1. Ist es also, dass belastete Kinder mit Problemen ein anderes Recht auf Würde haben, als Kinder, die keine Probleme haben?
2. In dem Film wurden nicht nur Kinder gezeigt, die dabei waren, sich massiv zu schädigen. Es gab Kinder, die einfach kaum schliefen. Das massive Problem hatten dadurch deren Eltern. Gäbe es da keine anderen Möglichkeiten und Hilfen (z.B. eine Familienhilfe, die die Eltern entlastet hätte?)
3. Das ist überhaupt die Kardinalsfrage: Gibt es denn keine anderen Hilfen und Methoden für solche Fälle?

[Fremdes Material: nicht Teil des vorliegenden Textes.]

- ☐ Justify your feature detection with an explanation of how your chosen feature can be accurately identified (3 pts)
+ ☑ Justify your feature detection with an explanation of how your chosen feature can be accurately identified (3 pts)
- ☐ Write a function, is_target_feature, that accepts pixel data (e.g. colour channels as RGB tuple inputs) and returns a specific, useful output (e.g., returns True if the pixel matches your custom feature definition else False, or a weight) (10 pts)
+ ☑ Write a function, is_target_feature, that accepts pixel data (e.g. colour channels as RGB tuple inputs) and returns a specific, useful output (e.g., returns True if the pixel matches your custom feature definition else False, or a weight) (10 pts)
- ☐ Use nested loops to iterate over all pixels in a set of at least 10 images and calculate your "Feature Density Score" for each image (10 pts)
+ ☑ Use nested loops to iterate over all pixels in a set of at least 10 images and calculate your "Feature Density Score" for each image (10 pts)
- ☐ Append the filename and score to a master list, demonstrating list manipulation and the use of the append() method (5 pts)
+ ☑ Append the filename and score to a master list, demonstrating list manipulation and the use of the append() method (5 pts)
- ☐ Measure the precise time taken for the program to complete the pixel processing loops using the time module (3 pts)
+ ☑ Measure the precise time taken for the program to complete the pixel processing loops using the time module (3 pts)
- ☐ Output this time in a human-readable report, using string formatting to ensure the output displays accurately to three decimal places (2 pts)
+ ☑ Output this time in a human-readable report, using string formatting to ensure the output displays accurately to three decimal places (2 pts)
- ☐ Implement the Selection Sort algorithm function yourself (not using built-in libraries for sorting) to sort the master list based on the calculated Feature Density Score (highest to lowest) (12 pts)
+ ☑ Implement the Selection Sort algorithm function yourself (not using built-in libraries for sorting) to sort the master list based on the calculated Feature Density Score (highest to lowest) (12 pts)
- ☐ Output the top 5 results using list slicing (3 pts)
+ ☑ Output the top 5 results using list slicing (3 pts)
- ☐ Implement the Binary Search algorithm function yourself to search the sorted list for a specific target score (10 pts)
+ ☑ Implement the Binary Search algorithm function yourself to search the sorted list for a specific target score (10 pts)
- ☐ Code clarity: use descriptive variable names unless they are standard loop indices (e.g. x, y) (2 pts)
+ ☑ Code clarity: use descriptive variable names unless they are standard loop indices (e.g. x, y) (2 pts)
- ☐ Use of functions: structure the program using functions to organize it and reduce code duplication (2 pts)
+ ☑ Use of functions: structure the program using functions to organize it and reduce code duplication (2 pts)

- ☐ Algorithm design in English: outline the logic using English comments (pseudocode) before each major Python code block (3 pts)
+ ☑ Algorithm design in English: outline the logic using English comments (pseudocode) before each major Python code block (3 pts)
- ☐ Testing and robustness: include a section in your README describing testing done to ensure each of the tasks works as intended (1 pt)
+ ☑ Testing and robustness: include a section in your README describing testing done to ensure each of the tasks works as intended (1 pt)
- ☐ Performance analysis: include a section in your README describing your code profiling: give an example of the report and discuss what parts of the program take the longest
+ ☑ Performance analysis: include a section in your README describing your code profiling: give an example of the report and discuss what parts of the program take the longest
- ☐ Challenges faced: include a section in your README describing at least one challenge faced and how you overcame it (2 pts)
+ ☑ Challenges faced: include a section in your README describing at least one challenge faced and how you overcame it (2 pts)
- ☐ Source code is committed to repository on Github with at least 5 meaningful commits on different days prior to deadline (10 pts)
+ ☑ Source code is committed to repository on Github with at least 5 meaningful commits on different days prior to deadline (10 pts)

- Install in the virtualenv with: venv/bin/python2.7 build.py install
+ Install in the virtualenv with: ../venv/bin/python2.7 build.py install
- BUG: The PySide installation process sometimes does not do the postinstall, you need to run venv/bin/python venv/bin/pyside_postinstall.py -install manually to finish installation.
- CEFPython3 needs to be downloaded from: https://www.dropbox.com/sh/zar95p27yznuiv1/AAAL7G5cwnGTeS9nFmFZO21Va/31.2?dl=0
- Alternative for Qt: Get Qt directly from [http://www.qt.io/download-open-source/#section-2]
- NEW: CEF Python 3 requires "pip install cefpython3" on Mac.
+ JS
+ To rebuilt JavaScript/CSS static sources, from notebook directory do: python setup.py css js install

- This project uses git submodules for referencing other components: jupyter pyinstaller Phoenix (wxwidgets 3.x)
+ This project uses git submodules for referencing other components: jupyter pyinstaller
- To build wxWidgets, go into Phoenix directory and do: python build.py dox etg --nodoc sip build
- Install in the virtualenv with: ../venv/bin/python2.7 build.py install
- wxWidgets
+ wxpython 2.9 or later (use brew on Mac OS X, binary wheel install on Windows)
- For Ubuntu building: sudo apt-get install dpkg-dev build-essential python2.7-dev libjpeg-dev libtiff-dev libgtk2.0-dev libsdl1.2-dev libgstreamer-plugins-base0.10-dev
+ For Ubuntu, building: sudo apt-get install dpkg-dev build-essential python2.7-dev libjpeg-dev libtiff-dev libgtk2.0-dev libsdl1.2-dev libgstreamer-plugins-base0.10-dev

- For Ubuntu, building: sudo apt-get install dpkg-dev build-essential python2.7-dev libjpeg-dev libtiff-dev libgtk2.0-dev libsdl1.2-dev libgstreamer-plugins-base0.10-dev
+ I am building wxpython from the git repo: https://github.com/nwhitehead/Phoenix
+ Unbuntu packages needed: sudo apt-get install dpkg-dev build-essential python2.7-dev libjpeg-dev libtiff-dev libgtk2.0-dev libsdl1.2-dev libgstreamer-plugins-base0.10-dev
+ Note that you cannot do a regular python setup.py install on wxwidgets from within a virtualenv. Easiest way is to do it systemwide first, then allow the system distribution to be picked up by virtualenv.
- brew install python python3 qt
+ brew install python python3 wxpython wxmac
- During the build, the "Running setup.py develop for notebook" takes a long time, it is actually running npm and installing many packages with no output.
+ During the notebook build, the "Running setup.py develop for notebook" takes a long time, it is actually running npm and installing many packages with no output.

Ich bin sicher, dass es diese gibt.
4. Es gab ein Kind, das nur Chicken Nuggets und Pommes aß. Das ist keine gute Ernährung, die auf Dauer sicher auch schädigend. Aber ist dies so ein Notfall, dass mit dieser massiven Drucktherapie darauf geantwortet werden muss?

Das nur als Fragen zum Nachdenken

Anonym hat gesagt…

Spontanien, 25.07.2019

Hierzu nur ein Zitat als denkwürdige Antwort:

"Probleme kann man niemals mit derselben Denkweise lösen, durch die sie entstanden sind."